* Exercise prompt
Copy the listing verbatim, excluding any images found in it.

* Task input
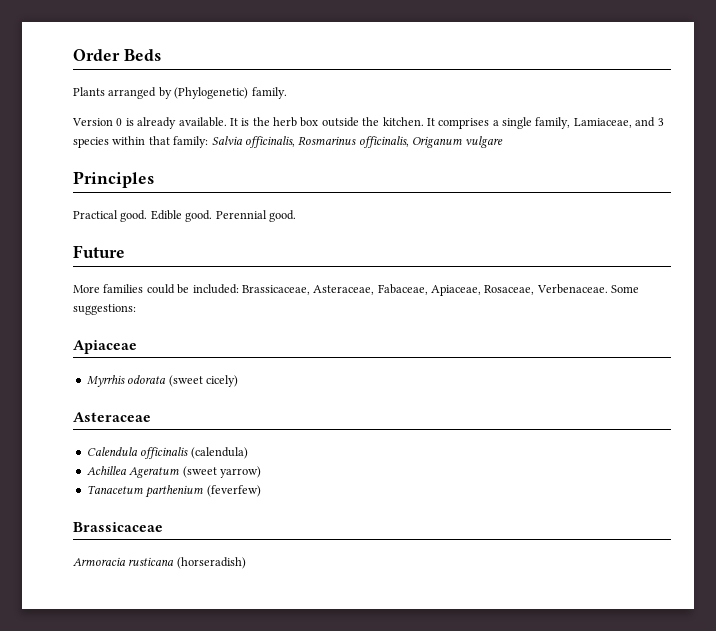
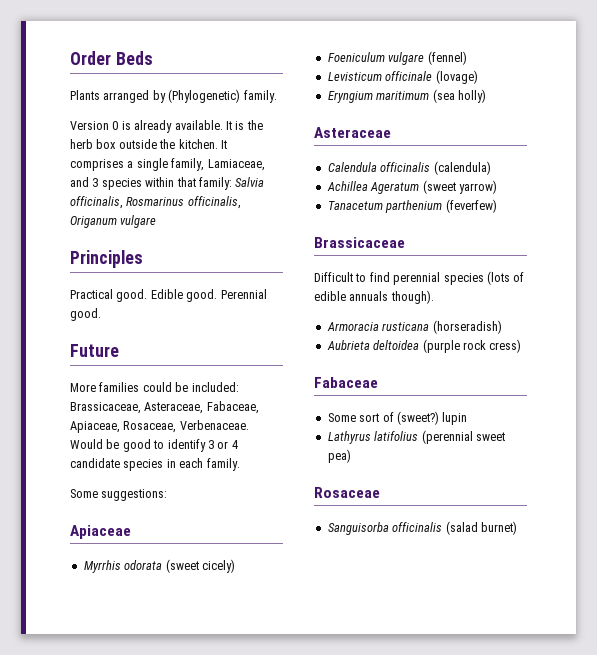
(608, 289) none -> [70,439,238,452] [70,458,240,471] Would be good to identify 3 or 4 candidate species in each family. //
(238, 381) none -> [327,51,467,65] [327,70,478,84] [327,89,486,103] // Foeniculum vulgare (fennel) // Levisticum officinale (lovage) // Eryngium maritimum (sea holly)
[73,557,246,569] Armoracia rusticana (horseradish) -> [314,271,525,285] [314,290,434,304] [326,320,502,334] [326,339,522,353] [314,377,378,388] [327,411,468,425] [327,430,505,444] [327,449,351,463] [314,487,380,498] [327,521,517,535] Difficult to find perennial species (lots of edible annuals though). // Armoracia rusticana (horseradish) // Aubrieta deltoidea (purple rock cress) // Fabaceae // Some sort of (sweet?) lupin // Lathyrus latifolius (perennial sweet pea) // Rosaceae // Sanguisorba officinalis (salad burnet)

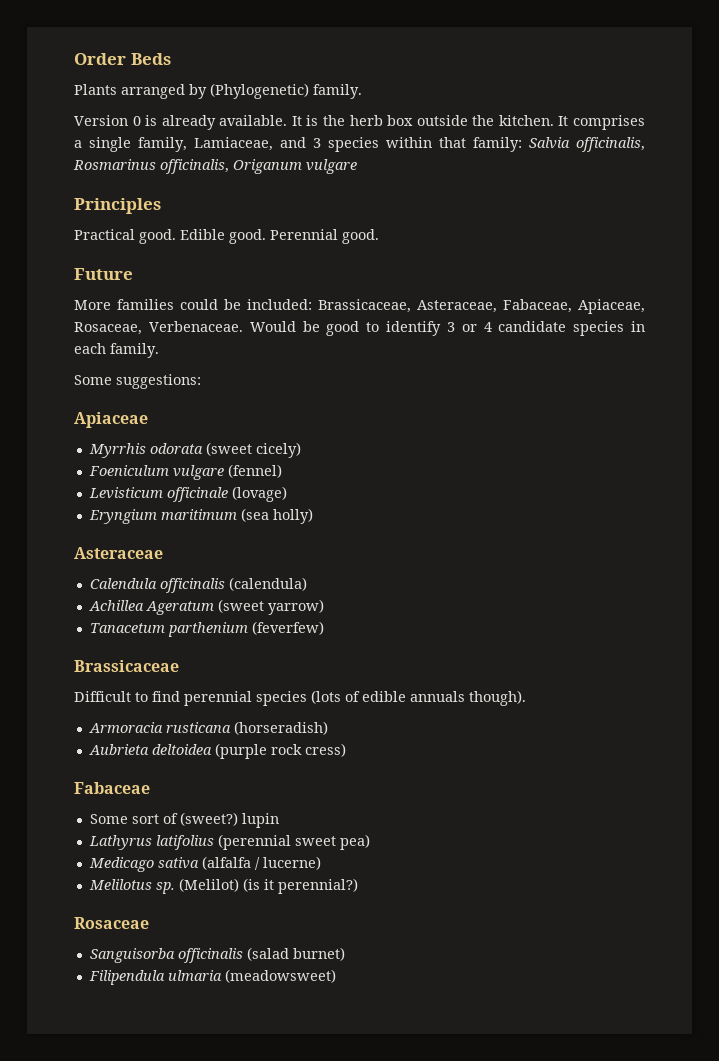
(351, 456) none -> [88,856,321,872] [88,878,358,894] // Medicago sativa (alfalfa / lucerne) // Melilotus sp. (Melilot) (is it perennial?)
(517, 528) none -> [88,969,336,985] // Filipendula ulmaria (meadowsweet)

* Response to this task
(608, 289) none -> [70,439,238,452] [70,458,240,471] Would be good to identify 3 or 4 candidate species in each family. //
(238, 381) none -> [327,51,467,65] [327,70,478,84] [327,89,486,103] // Foeniculum vulgare (fennel) // Levisticum officinale (lovage) // Eryngium maritimum (sea holly)
[73,557,246,569] Armoracia rusticana (horseradish) -> [314,271,525,285] [314,290,434,304] [326,320,502,334] [326,339,522,353] [314,377,378,388] [327,411,468,425] [327,430,505,444] [327,449,351,463] [314,487,380,498] [327,521,517,535] Difficult to find perennial species (lots of edible annuals though). // Armoracia rusticana (horseradish) // Aubrieta deltoidea (purple rock cress) // Fabaceae // Some sort of (sweet?) lupin // Lathyrus latifolius (perennial sweet pea) // Rosaceae // Sanguisorba officinalis (salad burnet)

(351, 456) none -> [88,856,321,872] [88,878,358,894] // Medicago sativa (alfalfa / lucerne) // Melilotus sp. (Melilot) (is it perennial?)
(517, 528) none -> [88,969,336,985] // Filipendula ulmaria (meadowsweet)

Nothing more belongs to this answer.